When misinformation gets circulated as truth and drives the madding crowd into a “burn the witch” frenzy, it can cause untold harm and damage not only to personal reputations, but to the social fabric of community itself. If a person in a position of responsibility gives out that misinformation, intentionally or accidentally, they are duty bound to correct their error and apologize. Unfortunately, in this day of Facebook posts and reposts, the damage is already out there and morphing into a monster in cyberspace.

And with daily examples of this to the south of our national border, where the leader of a country can lie and sue until he wins, we have to go to higher ground for inspiration on how to lead, and speak and write.

I need to find higher ground after that  assault on my journalistic integrity, so today I’m planting garlic at the Albion Hills Community Farm.

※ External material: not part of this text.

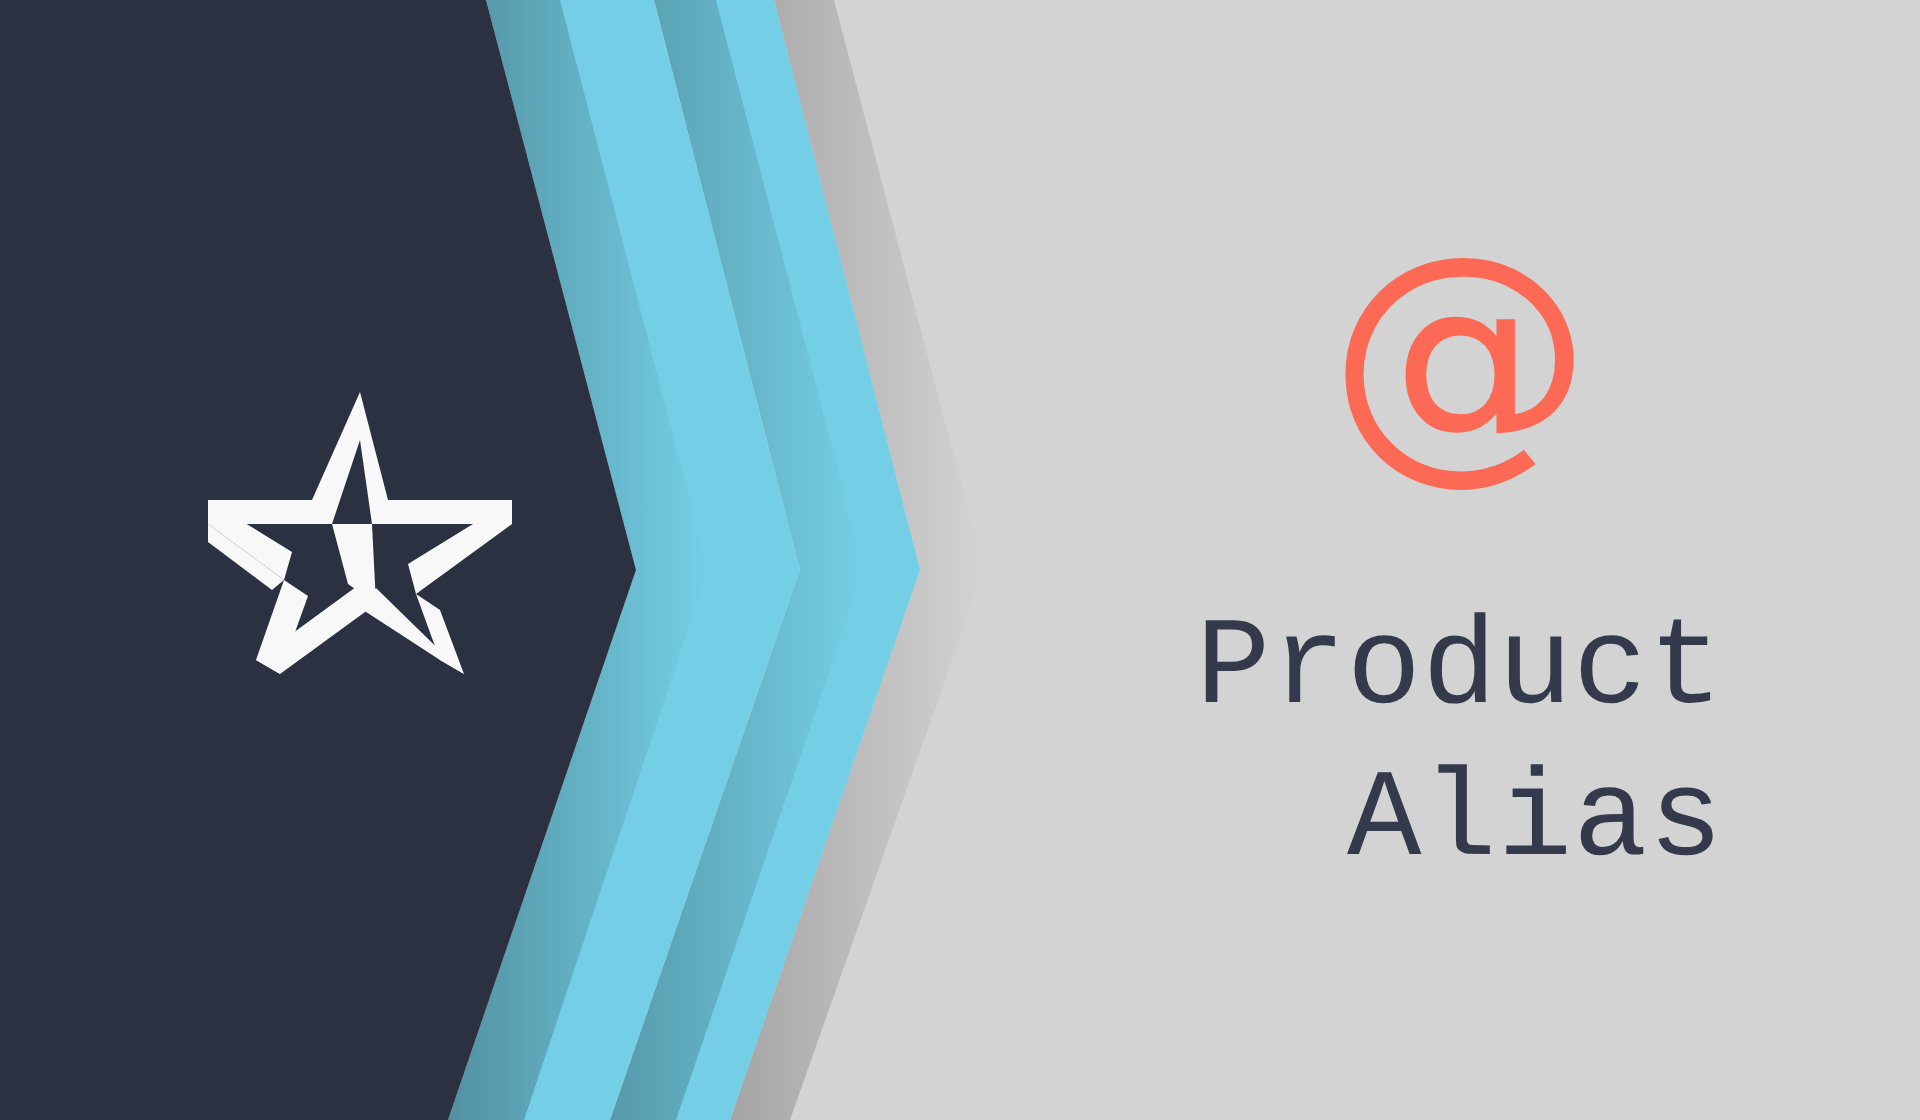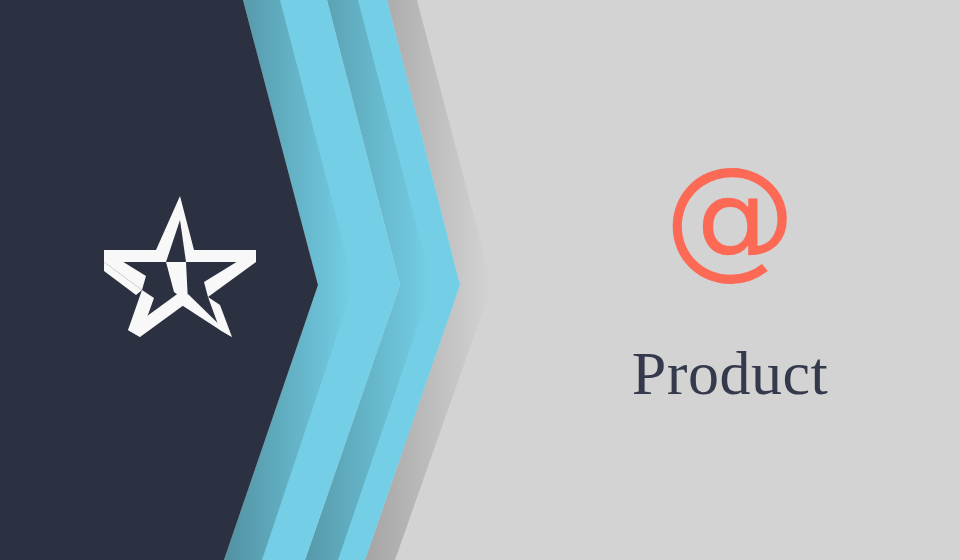"Product" .title-block { font-family: Liberation Serif, serif -> Liberation Mono, monospace }
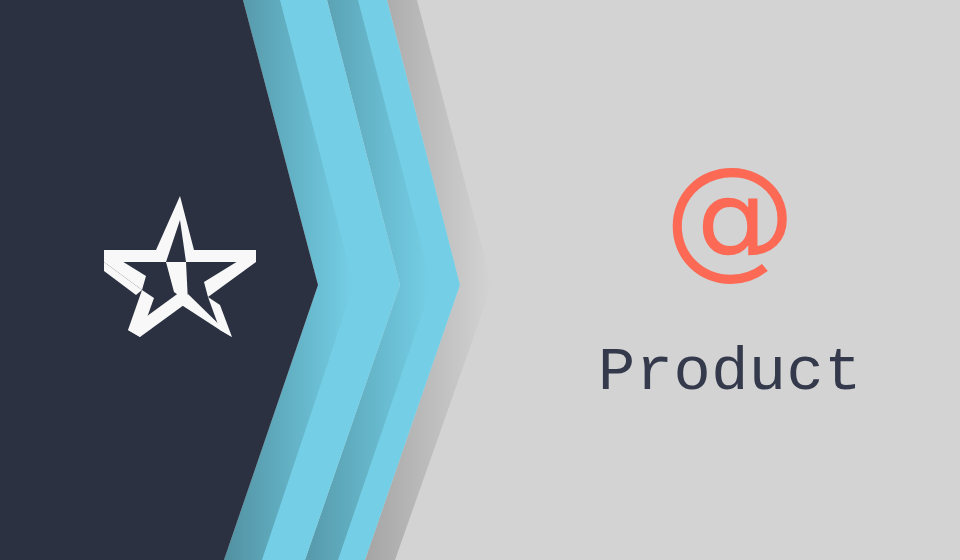"Alias" div.title-line { html: none -> <div>Alias</div> }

Tomorrow I have an interview with Professor Art Weis who is taking me on a tour of the Koffler Scientific Reserve in King, an environmental legacy donated in 1995 by business innovator and philanthropist Murray Koffler. This University of Toronto scientific reserve is home to Professor Weis’s studies of natural ecosystems evolutionary responses to climate change. Koffler recently passed away and this interview will be to honour his devotion to scientific research and education.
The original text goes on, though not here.